Милые, светлые тени! Милые и светлые воспоминания! Дорогие имена наших детей, внуков, младших друзей! Вот сын Эдуарда Багрицкого, Сева, которого я знал еще в корзине, заменявшей ему колыбель! Вот чистый задумчивый Никита Шкловский, сын Виктора Шкловского, мальчик, ставший артиллеристом, погибший на своей батарее буквально в последние дни войны, под последними залпами. Пусть они и совсем юнцы по сравнению с Толей Луначарским, которому было уже лет под тридцать, все равно — все они сверстники и ровесники доброй ратной славы, навсегда осенившей любимых героев романтических пьес и воспоминаний — Коган, Кульчицкий, Валя Литовский, в детстве сыгравший Пушкина-мальчика и погибший так же, как погибали его сверстники, вчерашние школьники…
Принято говорить о женской доле.

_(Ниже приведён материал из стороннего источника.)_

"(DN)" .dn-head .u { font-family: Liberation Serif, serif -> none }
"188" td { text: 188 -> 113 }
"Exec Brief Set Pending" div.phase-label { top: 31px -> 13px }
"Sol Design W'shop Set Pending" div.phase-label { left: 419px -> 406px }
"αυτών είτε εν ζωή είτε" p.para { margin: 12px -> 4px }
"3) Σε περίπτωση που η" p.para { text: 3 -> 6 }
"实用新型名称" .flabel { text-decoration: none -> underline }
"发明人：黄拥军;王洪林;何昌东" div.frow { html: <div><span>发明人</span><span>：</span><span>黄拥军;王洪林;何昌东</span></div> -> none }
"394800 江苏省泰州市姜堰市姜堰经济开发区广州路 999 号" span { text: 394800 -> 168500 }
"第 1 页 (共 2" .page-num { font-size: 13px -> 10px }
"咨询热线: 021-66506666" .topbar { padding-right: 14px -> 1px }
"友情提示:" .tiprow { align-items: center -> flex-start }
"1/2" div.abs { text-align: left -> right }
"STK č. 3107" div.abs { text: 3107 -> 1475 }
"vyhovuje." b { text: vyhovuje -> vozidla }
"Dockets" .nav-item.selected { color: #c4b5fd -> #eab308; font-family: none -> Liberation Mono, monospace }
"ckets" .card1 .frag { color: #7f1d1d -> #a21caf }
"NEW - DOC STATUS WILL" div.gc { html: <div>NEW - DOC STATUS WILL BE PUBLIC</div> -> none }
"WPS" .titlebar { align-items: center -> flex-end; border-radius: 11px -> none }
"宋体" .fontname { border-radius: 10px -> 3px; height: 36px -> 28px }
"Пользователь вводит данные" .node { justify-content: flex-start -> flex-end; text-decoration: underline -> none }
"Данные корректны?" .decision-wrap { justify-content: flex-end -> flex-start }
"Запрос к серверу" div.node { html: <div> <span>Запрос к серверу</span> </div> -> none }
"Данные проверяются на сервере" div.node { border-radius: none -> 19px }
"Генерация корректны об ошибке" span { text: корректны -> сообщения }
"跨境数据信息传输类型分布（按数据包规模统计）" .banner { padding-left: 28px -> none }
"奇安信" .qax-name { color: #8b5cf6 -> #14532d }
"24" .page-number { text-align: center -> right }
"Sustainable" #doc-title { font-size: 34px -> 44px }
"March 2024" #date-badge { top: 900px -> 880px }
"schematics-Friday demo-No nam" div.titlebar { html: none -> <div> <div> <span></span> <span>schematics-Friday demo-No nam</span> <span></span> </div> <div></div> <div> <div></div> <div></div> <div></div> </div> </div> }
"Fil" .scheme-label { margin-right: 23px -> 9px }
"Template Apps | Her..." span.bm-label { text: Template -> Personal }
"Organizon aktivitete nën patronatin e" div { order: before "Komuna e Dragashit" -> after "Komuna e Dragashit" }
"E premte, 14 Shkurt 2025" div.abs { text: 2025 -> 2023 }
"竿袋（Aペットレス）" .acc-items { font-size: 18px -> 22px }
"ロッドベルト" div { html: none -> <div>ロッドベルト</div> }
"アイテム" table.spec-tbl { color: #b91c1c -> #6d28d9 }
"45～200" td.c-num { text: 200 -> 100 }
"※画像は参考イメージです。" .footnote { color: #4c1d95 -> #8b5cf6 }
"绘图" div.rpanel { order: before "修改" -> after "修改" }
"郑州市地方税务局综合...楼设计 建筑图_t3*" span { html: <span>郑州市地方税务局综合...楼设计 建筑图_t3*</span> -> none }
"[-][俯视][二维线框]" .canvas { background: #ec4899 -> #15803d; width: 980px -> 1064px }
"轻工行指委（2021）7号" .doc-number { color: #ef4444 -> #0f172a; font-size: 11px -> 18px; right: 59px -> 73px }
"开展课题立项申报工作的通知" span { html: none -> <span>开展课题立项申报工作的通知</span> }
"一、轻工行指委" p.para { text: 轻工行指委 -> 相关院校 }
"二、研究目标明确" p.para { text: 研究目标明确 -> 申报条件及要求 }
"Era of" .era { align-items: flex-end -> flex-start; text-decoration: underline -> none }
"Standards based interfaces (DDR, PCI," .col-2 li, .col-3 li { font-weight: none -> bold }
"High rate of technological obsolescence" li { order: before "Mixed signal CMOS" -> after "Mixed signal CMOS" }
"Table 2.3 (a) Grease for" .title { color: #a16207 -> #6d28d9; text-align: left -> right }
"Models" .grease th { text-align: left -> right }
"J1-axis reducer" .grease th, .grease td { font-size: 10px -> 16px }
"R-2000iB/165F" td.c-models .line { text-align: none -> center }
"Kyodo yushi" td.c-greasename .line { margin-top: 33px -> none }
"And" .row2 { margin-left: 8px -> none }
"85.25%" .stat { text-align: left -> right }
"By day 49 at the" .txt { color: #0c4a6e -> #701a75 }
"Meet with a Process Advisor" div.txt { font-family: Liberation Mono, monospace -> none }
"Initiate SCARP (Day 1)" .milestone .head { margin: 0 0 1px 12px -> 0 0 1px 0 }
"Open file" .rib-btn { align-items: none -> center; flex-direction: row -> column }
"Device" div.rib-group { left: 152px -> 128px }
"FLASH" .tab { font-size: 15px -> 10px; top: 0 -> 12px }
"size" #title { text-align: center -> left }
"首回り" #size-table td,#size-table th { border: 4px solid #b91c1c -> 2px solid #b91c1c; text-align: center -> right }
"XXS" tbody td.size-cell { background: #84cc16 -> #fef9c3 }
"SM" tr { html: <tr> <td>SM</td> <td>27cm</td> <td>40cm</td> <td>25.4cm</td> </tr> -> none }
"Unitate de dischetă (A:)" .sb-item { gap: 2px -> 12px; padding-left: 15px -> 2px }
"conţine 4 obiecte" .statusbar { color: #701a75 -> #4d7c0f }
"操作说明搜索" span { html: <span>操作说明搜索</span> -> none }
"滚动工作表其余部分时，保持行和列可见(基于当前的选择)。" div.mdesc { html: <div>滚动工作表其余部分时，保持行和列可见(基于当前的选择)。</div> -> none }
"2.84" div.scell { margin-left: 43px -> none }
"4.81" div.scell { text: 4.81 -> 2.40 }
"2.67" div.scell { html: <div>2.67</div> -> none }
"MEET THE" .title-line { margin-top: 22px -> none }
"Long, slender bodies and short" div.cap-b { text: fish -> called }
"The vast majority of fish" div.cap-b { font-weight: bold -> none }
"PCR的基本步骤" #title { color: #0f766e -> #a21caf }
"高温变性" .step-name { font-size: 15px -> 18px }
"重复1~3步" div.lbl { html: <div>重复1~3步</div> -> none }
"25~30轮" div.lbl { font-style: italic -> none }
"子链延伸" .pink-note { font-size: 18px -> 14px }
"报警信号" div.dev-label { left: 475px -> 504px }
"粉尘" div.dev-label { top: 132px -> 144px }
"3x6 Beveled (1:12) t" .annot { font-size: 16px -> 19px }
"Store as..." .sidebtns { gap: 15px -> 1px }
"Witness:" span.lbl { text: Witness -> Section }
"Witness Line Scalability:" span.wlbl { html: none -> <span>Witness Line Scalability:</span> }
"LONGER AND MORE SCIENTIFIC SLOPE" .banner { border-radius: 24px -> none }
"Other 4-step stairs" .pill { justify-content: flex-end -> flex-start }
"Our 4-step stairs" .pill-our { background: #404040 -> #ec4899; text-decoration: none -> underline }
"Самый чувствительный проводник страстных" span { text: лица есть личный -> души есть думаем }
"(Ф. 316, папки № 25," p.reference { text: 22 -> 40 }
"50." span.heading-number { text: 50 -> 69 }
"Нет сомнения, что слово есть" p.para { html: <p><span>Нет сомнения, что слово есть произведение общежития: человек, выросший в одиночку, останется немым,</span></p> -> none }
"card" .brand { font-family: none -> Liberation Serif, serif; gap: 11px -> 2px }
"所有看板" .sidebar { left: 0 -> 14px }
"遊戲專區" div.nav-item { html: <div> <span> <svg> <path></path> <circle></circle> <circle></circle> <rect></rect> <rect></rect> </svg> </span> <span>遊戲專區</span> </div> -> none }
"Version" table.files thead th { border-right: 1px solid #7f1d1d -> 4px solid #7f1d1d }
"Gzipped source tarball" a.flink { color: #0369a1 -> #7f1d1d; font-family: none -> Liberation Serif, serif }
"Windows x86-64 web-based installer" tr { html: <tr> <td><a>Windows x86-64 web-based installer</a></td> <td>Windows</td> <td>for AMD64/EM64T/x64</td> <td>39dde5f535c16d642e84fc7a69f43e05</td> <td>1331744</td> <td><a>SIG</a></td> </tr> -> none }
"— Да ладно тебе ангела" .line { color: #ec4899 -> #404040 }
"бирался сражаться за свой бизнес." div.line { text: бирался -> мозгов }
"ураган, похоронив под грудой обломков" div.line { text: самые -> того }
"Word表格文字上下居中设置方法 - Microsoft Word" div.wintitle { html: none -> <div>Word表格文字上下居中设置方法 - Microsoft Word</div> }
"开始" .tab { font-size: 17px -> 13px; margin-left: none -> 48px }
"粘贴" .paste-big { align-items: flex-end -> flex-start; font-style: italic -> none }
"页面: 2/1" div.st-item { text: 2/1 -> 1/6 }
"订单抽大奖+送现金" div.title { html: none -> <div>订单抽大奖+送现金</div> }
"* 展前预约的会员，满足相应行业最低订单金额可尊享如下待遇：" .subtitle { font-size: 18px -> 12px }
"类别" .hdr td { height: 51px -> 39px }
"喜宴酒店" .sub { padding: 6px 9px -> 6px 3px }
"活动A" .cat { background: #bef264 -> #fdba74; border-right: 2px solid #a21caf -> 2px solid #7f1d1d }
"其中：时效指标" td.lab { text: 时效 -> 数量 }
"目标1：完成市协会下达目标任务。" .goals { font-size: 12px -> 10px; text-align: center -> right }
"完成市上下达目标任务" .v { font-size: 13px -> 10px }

Вкладывают в это выражение особый горький смысл. А разве нет мужской доли?! Доли солдата. Понимать сей долг, выстоять — разве это не доля мужчины?! В этом есть та же самая, такая же горькая отрада, какую в прежние времена придавало «бабьей доле» народное представление. Опасность и заманчивость отваги. Горе разлуки. Свирепость, беспощадность. Окоп, огонь и окрик, автомат и полевая сумка — все это вместо вчерашнего ранца с книгами, материнского взгляда, отцовского слова… Это ли не особенная доля!